# EXERCISE INSTRUCTIONS:
Write every record out again exactly, and keep images out of it.

# RECORD EXCERPTS:
.....

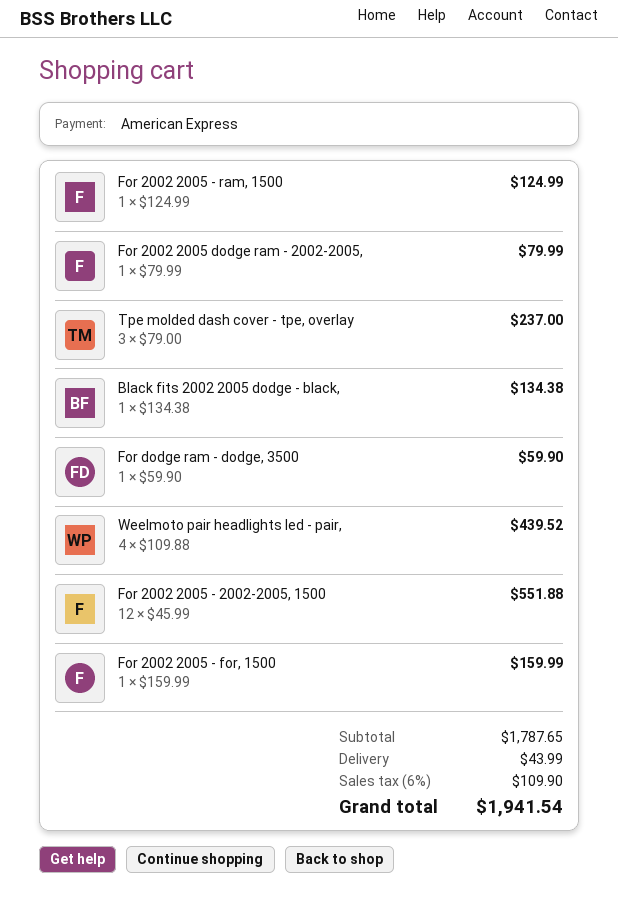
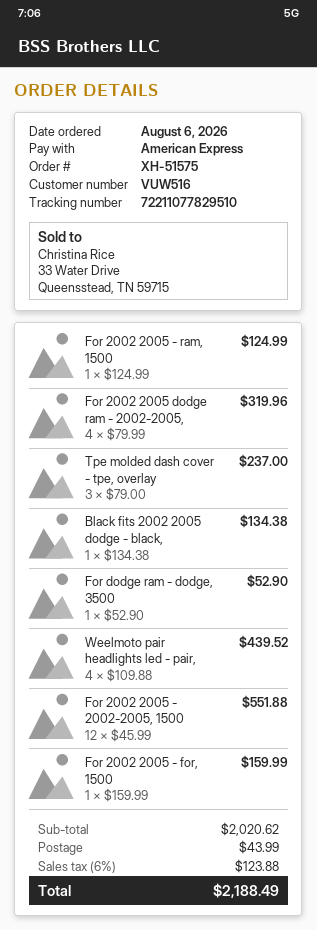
For 2002 2005 dodge ram - 2002-2005,: 1 x 79.99 = 79.99 -> 4 x 79.99 = 319.96
For dodge ram - dodge, 3500: 1 x 59.90 = 59.90 -> 1 x 52.90 = 52.90
subtotal: 1787.65 -> 2020.62
tax: 6% = 109.90 -> 6% = 123.88
total: 1941.54 -> 2188.49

.....

# ANSWER TO THE PROBLEM:
For 2002 2005 dodge ram - 2002-2005,: 1 x 79.99 = 79.99 -> 4 x 79.99 = 319.96
For dodge ram - dodge, 3500: 1 x 59.90 = 59.90 -> 1 x 52.90 = 52.90
subtotal: 1787.65 -> 2020.62
tax: 6% = 109.90 -> 6% = 123.88
total: 1941.54 -> 2188.49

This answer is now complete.